Wow, that’s cool! Do those tools actually / reasonably repair the clipped audio?
If it's just the tops of the waves grazed off at the converters, you can get magical transparent results!
If the poor thing is pummeled to the point of saturated and sounds like it went through a meat grinder... you'll have to roll up your sleeves for more work.
If it's really crossed the line, then yeah, you're screwed!
Otherwise...
See how far the clip repair takes it.
Separate out the really stepped on distorted bits into a new track. (Or multiple tracks if there are multiple levels of destruction.)
You'll find that the saturated bits have the very high end of the spectrum truncated. There will be some saturation and blooming in the high mids. The lower end of the spectrum will often be truncated too.
You can at least eq this track to get things back in the ballpark so those bits don't just jump out and smack you upside the head.
After that...
Perhaps the vocal could sound good with a saturated lo-fi-ish "amped up" sound overall in the mix?
You can try without the specific tools. There are several things to try that don't remove the distortion but make it less obvious. It depends how many instances there are and what the length of the offensive audio is, if it's short transient bursts or full seconds. The former is worth trying to just lessen with editing techniques. I use a combination of midrange notch and a few db level drop if it's just a blast from a clipped shout, and I'll often add the strategy that if it goes by faster it will be noticed less, so I'll cut a few alternating cycles, zero crossing to zero crossing, to see if I can make the offensive sound go by quicker and unnoticed without harming the comprehension, since it's happening over only one syllable of one word. I find that kind of time compressing works better than actually time compressing by opt-dragging the item edge, but again since it's such a teeny and lightning fast bit of audio being artifacty for 100 milliseconds may totally be lost in the wash. Sometimes simply making the distorted part go by in 100 mill instead of 200 is all you need.
Where the whole audio is over modulating you can't get away with this, of course, but for a few handfuls of problem spots it can be worth it.
__________________
The reason rain dances work is because they don't stop dancing until it rains.
Yes I did and I can say: you did a great job sir. Those recordings were really super bad distorted but you managed to clean the mess for a great part out of it. Unbelievable result. Thank you!
I can say that Hopi did a great job in removing terrible distortion in a vocal recording that in fact was totally unusable. I did not think it would have been possible to correct this kind of bad recordings!
So again, Hopi thank you very much for your great help and I know now that it is possible to correct a bad recording in cases where it is impossible to record again and you have to do the job with your ruined audio!

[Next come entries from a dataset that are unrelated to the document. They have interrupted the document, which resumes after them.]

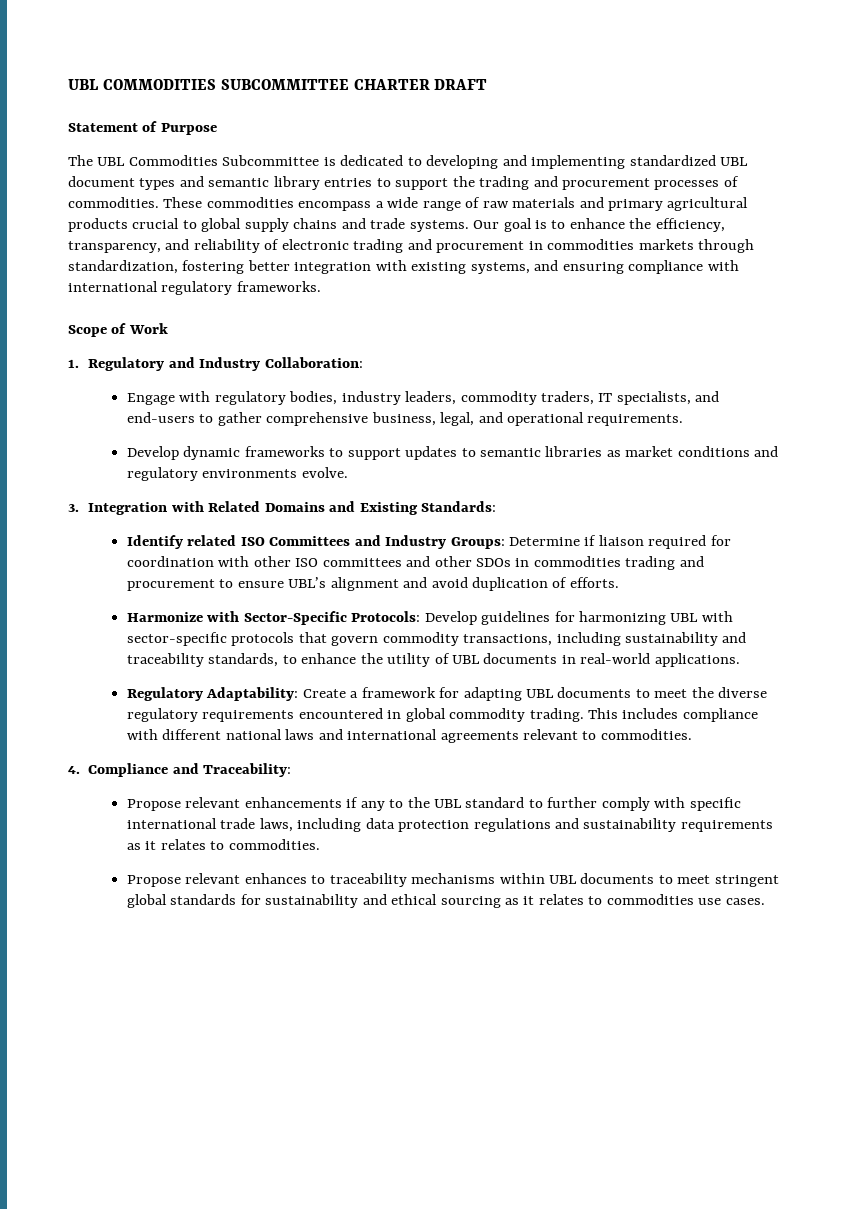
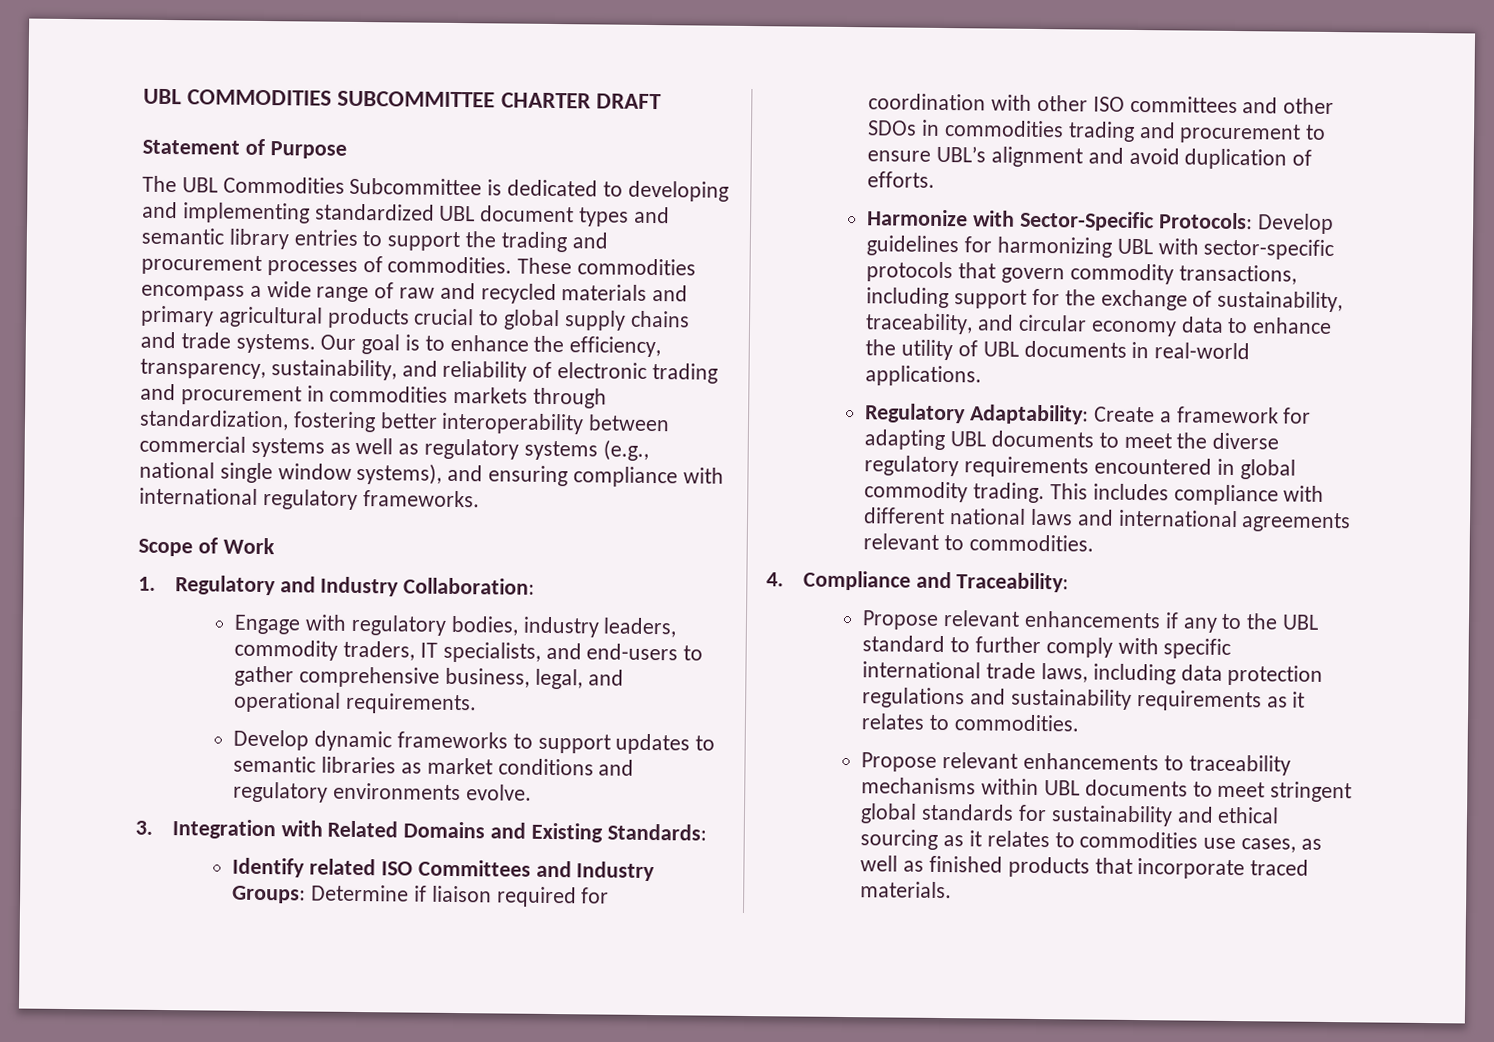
- These commodities encompass a wide range of raw materials and primary agricultural products crucial to global supply chains and trade systems.
+ These commodities encompass a wide range of raw and recycled materials and primary agricultural products crucial to global supply chains and trade systems.
- Our goal is to enhance the efficiency, transparency, and reliability of electronic trading and procurement in commodities markets through standardization, fostering better integration with existing systems, and ensuring compliance with international regulatory frameworks.
+ Our goal is to enhance the efficiency, transparency, sustainability, and reliability of electronic trading and procurement in commodities markets through standardization, fostering better interoperability between commercial systems as well as regulatory systems (e.g., national single window systems), and ensuring compliance with international regulatory frameworks.
- Harmonize with Sector-Specific Protocols: Develop guidelines for harmonizing UBL with sector-specific protocols that govern commodity transactions, including sustainability and traceability standards, to enhance the utility of UBL documents in real-world applications.
+ Harmonize with Sector-Specific Protocols: Develop guidelines for harmonizing UBL with sector-specific protocols that govern commodity transactions, including support for the exchange of sustainability, traceability, and circular economy data to enhance the utility of UBL documents in real-world applications.
- Propose relevant enhances to traceability mechanisms within UBL documents to meet stringent global standards for sustainability and ethical sourcing as it relates to commodities use cases.
+ Propose relevant enhancements to traceability mechanisms within UBL documents to meet stringent global standards for sustainability and ethical sourcing as it relates to commodities use cases, as well as finished products that incorporate traced materials.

Ok... well firstly you gotta have a sense of what the audio is...
A 'talk' by Anthony Robbins at one of his events with thousands of people.
At various times he is 'encouraging' them through some 'exercises' by screaming into the mic... add to that that his voice is already blown from what must have been 'going Uber' with other screaming... hahaha So not only was it clipped but it was very distorted in many ways...
So, impossible to really 'restore' to sweetness but Paul just needed something passable...
OK mostly used a chain of the RX6 FX's... I won't go into too much detail but you can imagine each FX in the chain fixed something and the following FX did other improvements... It took some experimentation to get a decent ordering of the FX and to tweak them.
Now you know RX stuff on it's 'best' settings gets to be too CPU hungry for real time... so did it in the lowest setting while listening and then set to 'best' and rendered at 1xOffline and added the result to the project as a new track...
And then ran a second set of RX FX on that to reach what I thought would be a 'decent' compromise. The last FX in both chains was the FabFilter limiter, actually to bring up the level a little while still keeping it well below any clipping.
Again, rendered at 1xOffline.
Pretty simple really but trying to fix stuff like this is always going to be a compromise. The tonality of the voice changes, but you can still get something 'acceptable' for certain needs whereas the original was totally useless otherwise.
For what it's worth, I did try other things but all those were much less effective. Again, it was not really just a simple 'clipping' problem... it was a complex clipping and distortion thing.
EDIT: ok here are small examples of before and after:
You're selling yourself short Hopi. You really did more than that!
I know, because the one example you gave here was only one of the better parts and didn't come even close to the really terrible ones were you did a very great job in cleaning up the mess!
I won't deny that iZotope is a damn fine piece of software, but it always takes good skills to get good results!